12- Acresce que a recorrida apenas logrou fazer prova de alguns factos conexionados com o primeiro requisito da indemnização de clientela, sendo que a mera alegação (e prova) do aumento progressivo do volume de facturação ao longo do período de vigência do "Contrato de Concessionário BB" é manifestamente insuficiente para que se conclua pela verificação deste requisito, exigindo-se a demonstração de que o aumento foi substancial, considerável, significativo, o que não foi conseguido.

13- O disposto na al. c) do art. 33º do citado Dec-Lei 178/86 é de aplicação analógica à relação de concessão para evitar uma duplicação de recebimentos.

14- Mas a recorrida não alegou quaisquer factos que - uma vez provados - permitissem concluir pela verificação do pressuposto constante dessa al. c).
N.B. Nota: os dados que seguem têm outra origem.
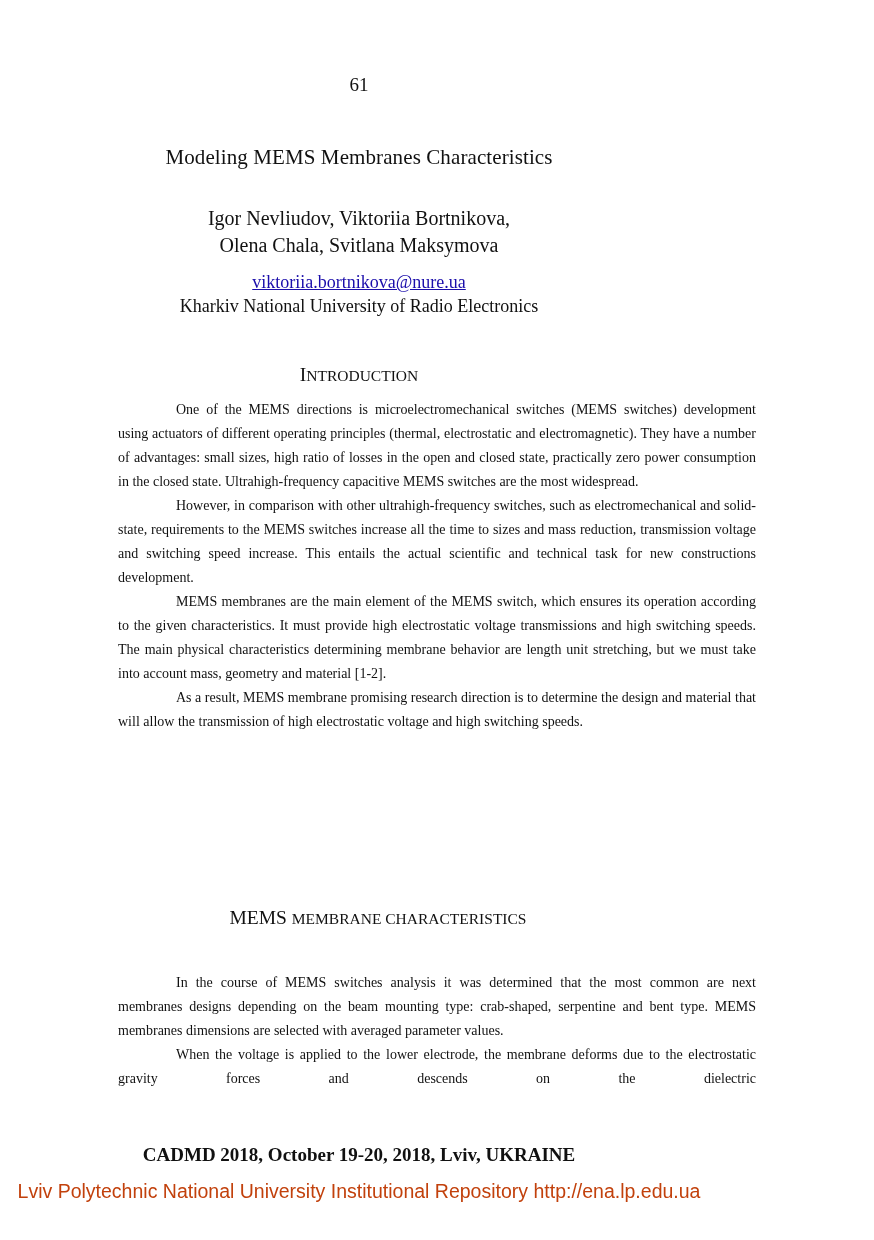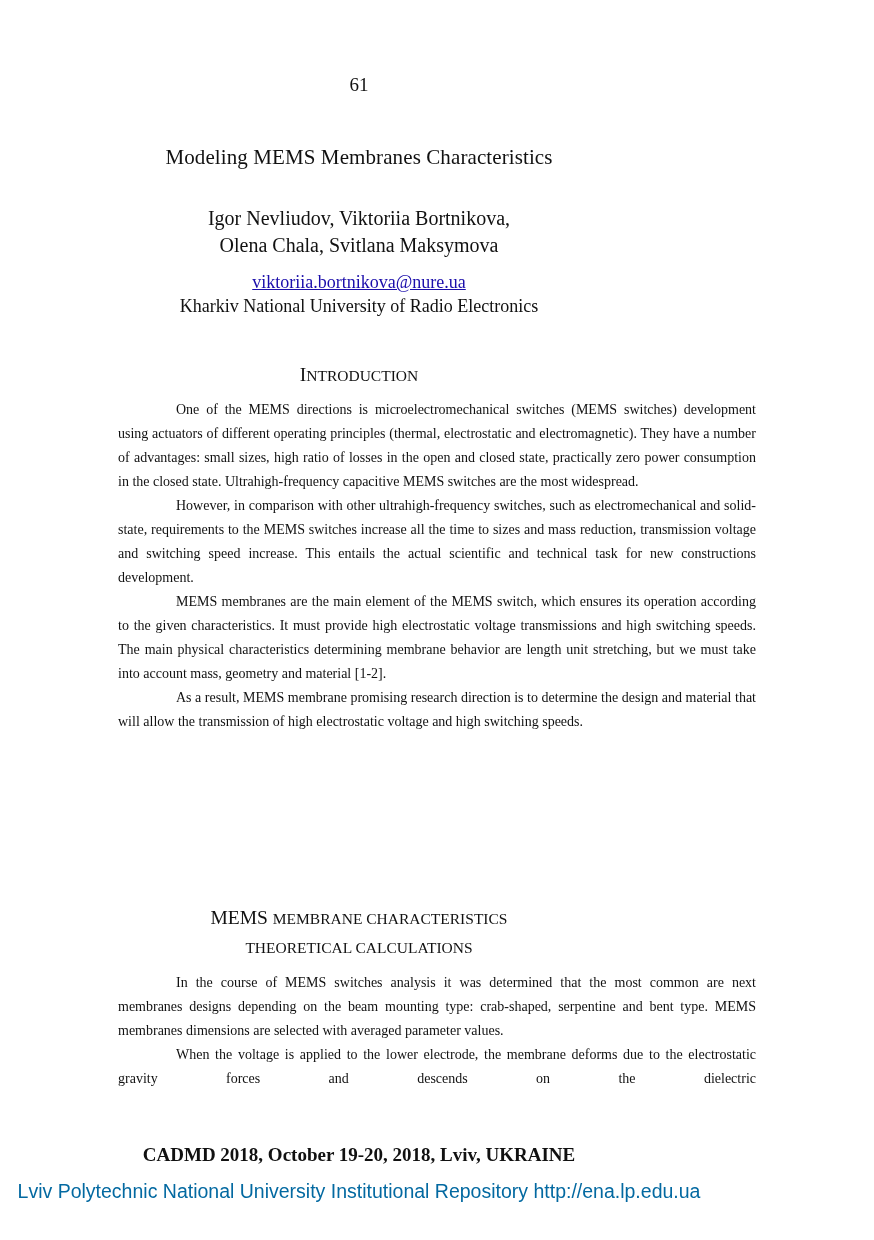--- a/index.html
+++ b/index.html
@@ -12,25 +12,25 @@
   #authors { top: 205px; font-size: 20px; line-height: 27px; }
   #affiliation { top: 270px; font-size: 18px; line-height: 24px; }
   #email { color: #1a0dab; text-decoration: underline; cursor: pointer; }
   .heading { font-size: 19.5px; font-weight: normal; }
   .sc-big { font-size: 19.5px; }
   .sc-small { font-size: 15.5px; }
   #intro-heading { top: 364px; text-align: center; }
   .body-block { left: 118px; width: 638px; font-size: 14px; line-height: 24px; text-align: justify; }
   .body-block p { margin: 0; text-indent: 58px; }
   #intro-body { top: 398px; }
-  #sec2-heading { top: 903px; line-height: 29px; }
+  #sec2-heading { top: 903px; line-height: 29px; padding-left: 19px; }
   #sec2-body { top: 971px; }
   #footer-conf { top: 1144px; font-size: 19px; font-weight: bold; }
   #footer-repo { top: 1180px; font-family: "Liberation Sans", "DejaVu Sans", sans-serif;
-                 font-size: 19.5px; color: #0369a1; }
+                 font-size: 19.5px; color: #c2410c; }
 </style>
 </head>
 <body>
 
 <div id="page-number" class="abs center">61</div>
 
 <h1 id="title" class="abs center" style="margin:0;">Modeling MEMS Membranes Characteristics</h1>
 
 <div id="authors" class="abs center">
   <div>Igor Nevliudov, Viktoriia Bortnikova,</div>
@@ -46,21 +46,20 @@
 
 <div id="intro-body" class="abs body-block">
   <p>One of the MEMS directions is microelectromechanical switches (MEMS switches) development using actuators of different operating principles (thermal, electrostatic and electromagnetic). They have a number of advantages: small sizes, high ratio of losses in the open and closed state, practically zero power consumption in the closed state. Ultrahigh-frequency capacitive MEMS switches are the most widespread.</p>
   <p>However, in comparison with other ultrahigh-frequency switches, such as electromechanical and solid-state, requirements to the MEMS switches increase all the time to sizes and mass reduction, transmission voltage and switching speed increase. This entails the actual scientific and technical task for new constructions development.</p>
   <p>MEMS membranes are the main element of the MEMS switch, which ensures its operation according to the given characteristics. It must provide high electrostatic voltage transmissions and high switching speeds. The main physical characteristics determining membrane behavior are length unit stretching, but we must take into account mass, geometry and material [1-2].</p>
   <p>As a result, MEMS membrane promising research direction is to determine the design and material that will allow the transmission of high electrostatic voltage and high switching speeds.</p>
 </div>
 
 <h2 id="sec2-heading" class="abs center heading" style="margin:0;">
   <div><span class="sc-big">MEMS</span> <span class="sc-small">MEMBRANE CHARACTERISTICS</span></div>
-  <div class="sc-small">THEORETICAL CALCULATIONS</div>
 </h2>
 
 <div id="sec2-body" class="abs body-block">
   <p>In the course of MEMS switches analysis it was determined that the most common are next membranes designs depending on the beam mounting type: crab-shaped, serpentine and bent type. MEMS membranes dimensions are selected with averaged parameter values.</p>
   <p id="last-para" style="text-align-last: justify;">When the voltage is applied to the lower electrode, the membrane deforms due to the electrostatic gravity forces and descends on the dielectric</p>
 </div>
 
 <div id="footer-conf" class="abs center">CADMD 2018, October 19-20, 2018, Lviv, UKRAINE</div>
 
 <div id="footer-repo" class="abs center">Lviv Polytechnic National University Institutional Repository http://ena.lp.edu.ua</div>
15- Também não se encontram reunidos nos autos os elementos mínimos indispensáveis para que se proceda ao cálculo da indemnização de clientela, uma vez que a recorrida não fez prova da medida da alegada transferência de clientela.

16- De qualquer modo, sempre a indemnização, a ter lugar, deve ser muito inferior ao máximo legal, de valor muito reduzido e porventura meramente simbólico, desde logo porque a recorrida nunca teve um bom desempenho, quer por repetidamente não atingir os objectivos de vendas, quer ainda por não apresentar instalações condignas e condicentes com a dignidade exigível a um "Concessionário BB".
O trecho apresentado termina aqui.